Идеофоны значительно упрощают процесс распознавания и запоминания. Исследования японских ученых показывают, что двухлетние дети быстрее соотносят объект или движение со словом, если оно звукосимволическое. Также они легче запоминают идеофоны: им проще использовать выученный глагол в речи, поскольку конкретный образ лучше закрепляется в сознании, нежели абстрактный набор звуков.
Идеофоны могут помочь нам понять кое-что о возникновении языка как такового.
Специалисты по теории эволюции всё еще не разгадали тайну происхождения речи. Как правило, изменения внутри биологических видов осуществляются постепенно. Но если мы соглашаемся с тем, что языковой знак — это договоренность, то наши предки совершили грандиозный эволюционный скачок, чтобы прийти к коллективному решению. Многие считают более вероятным другой сценарий и утверждают, что сначала общение было жестовым. Но это всего лишь сдвигает фокус проблемы, не решая ее, ведь люди давно предпочли движениям рук и тела звуковые эквиваленты.
Есть мнение, что, как и идеофоны, первые осознанные отрезки речи описывали скорее целые ситуации, нежели отдельные объекты, а только потом эволюционировали до более удобных слов. И у них тоже была большая смысловая нагрузка: интонация, выражение лица или жест и звуковой символизм. Редкие идеофоны, которые мы обнаруживаем сегодня, сродни древним ископаемым, потому что помогают нам пролить свет на происхождение осознанной речи.
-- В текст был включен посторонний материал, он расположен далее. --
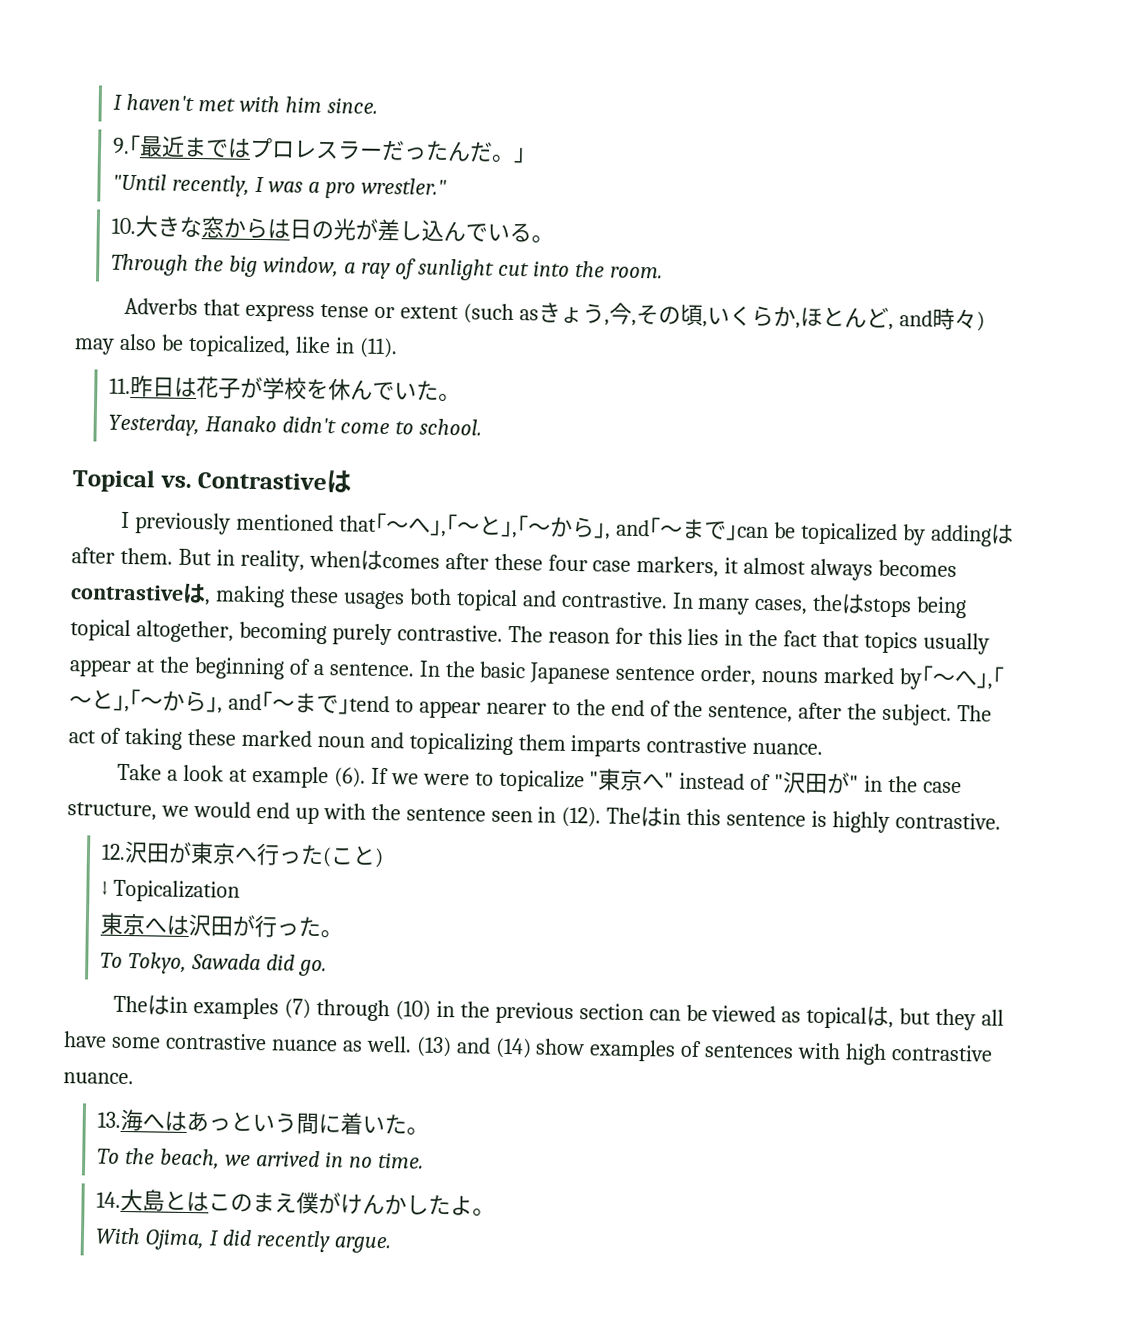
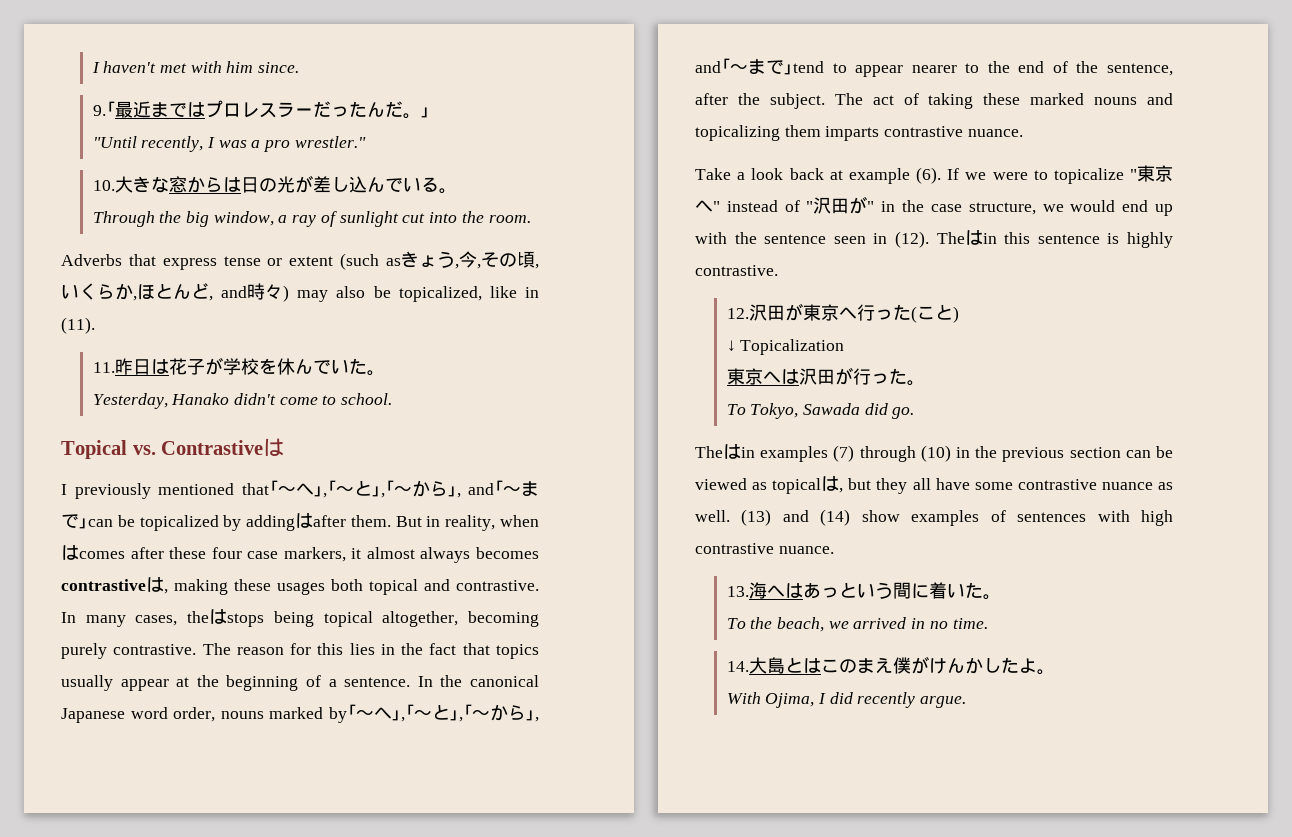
- In the basic Japanese sentence order, nouns marked by｢〜へ｣,｢〜と｣,｢〜から｣, and｢〜まで｣tend to appear nearer to the end of the sentence, after the subject.
+ In the canonical Japanese word order, nouns marked by｢〜へ｣,｢〜と｣,｢〜から｣, and｢〜まで｣tend to appear nearer to the end of the sentence, after the subject.
- The act of taking these marked noun and topicalizing them imparts contrastive nuance.
+ The act of taking these marked nouns and topicalizing them imparts contrastive nuance.
- Take a look at example (6).
+ Take a look back at example (6).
Они могут казаться примитивными — этот предрассудок существует со времен изучения первых образцов у африканских племен. Но такой взгляд далек от истины. Идеофоны приближают нас к пониманию того, как люди могут передать свои ощущения только посредством звуков, и служат напоминанием, что язык давно стал частью нас. Поэзия помогает нам увидеть привычное в новом свете, смаковать слова и раскрыть их чувственный потенциал. Идеофоны делают то же самое.